TASK INSTRUCTIONS :: Without copying any picture, return all lines below exactly.

»»

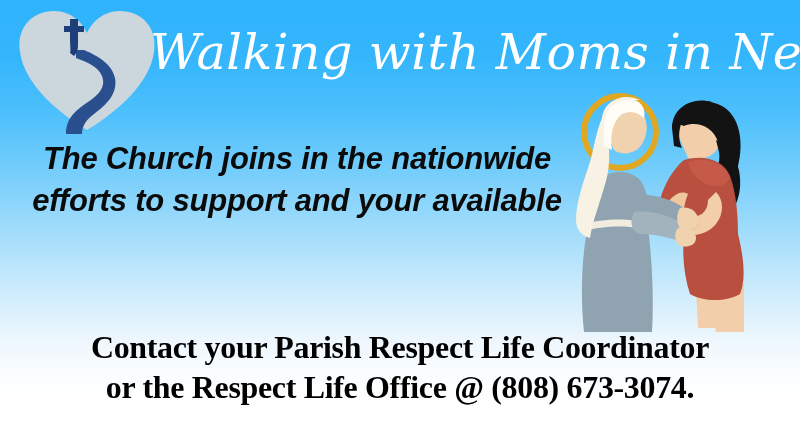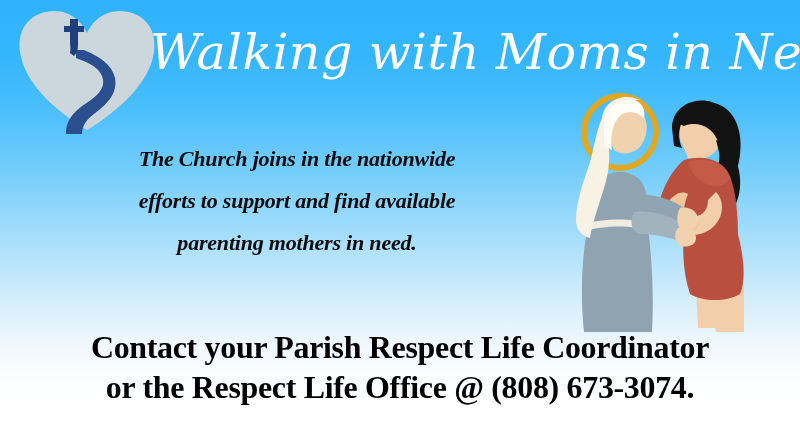--- a/index.html
+++ b/index.html
@@ -63,10 +63,10 @@
     width: 566px;
     text-align: center;
     color: #0b0b0b;
-    font-family: Liberation Serif, serif;
+    font-family: Liberation Sans, sans-serif;
     font-style: italic;
     font-weight: bold;
-    font-size: 22px;
+    font-size: 31px;
     line-height: 42px;
     letter-spacing: -0.2px;
   }

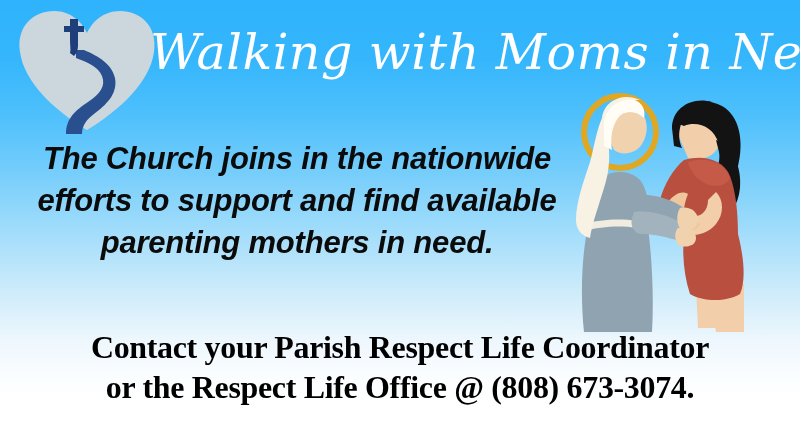--- a/index.html
+++ b/index.html
@@ -138,7 +138,7 @@
 
   <div class="body-copy">
     <span class="ln">The Church joins in the nationwide</span>
-    <span class="ln">efforts to support and find available</span>
+    <span class="ln">efforts to support and your available</span>
     <span class="ln">parenting mothers in need.</span>
   </div>
 

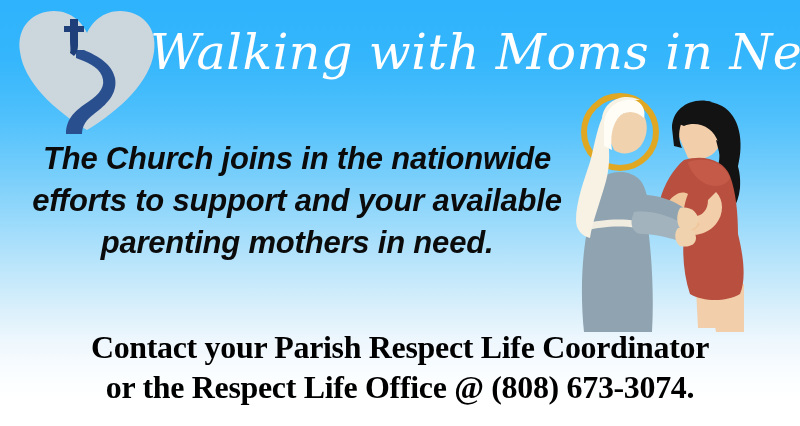--- a/index.html
+++ b/index.html
@@ -139,7 +139,6 @@
   <div class="body-copy">
     <span class="ln">The Church joins in the nationwide</span>
     <span class="ln">efforts to support and your available</span>
-    <span class="ln">parenting mothers in need.</span>
   </div>
 
   <div class="contact">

««

TASK RESULT ::
--- a/index.html
+++ b/index.html
@@ -63,10 +63,10 @@
     width: 566px;
     text-align: center;
     color: #0b0b0b;
-    font-family: Liberation Serif, serif;
+    font-family: Liberation Sans, sans-serif;
     font-style: italic;
     font-weight: bold;
-    font-size: 22px;
+    font-size: 31px;
     line-height: 42px;
     letter-spacing: -0.2px;
   }

--- a/index.html
+++ b/index.html
@@ -138,7 +138,7 @@
 
   <div class="body-copy">
     <span class="ln">The Church joins in the nationwide</span>
-    <span class="ln">efforts to support and find available</span>
+    <span class="ln">efforts to support and your available</span>
     <span class="ln">parenting mothers in need.</span>
   </div>
 

--- a/index.html
+++ b/index.html
@@ -139,7 +139,6 @@
   <div class="body-copy">
     <span class="ln">The Church joins in the nationwide</span>
     <span class="ln">efforts to support and your available</span>
-    <span class="ln">parenting mothers in need.</span>
   </div>
 
   <div class="contact">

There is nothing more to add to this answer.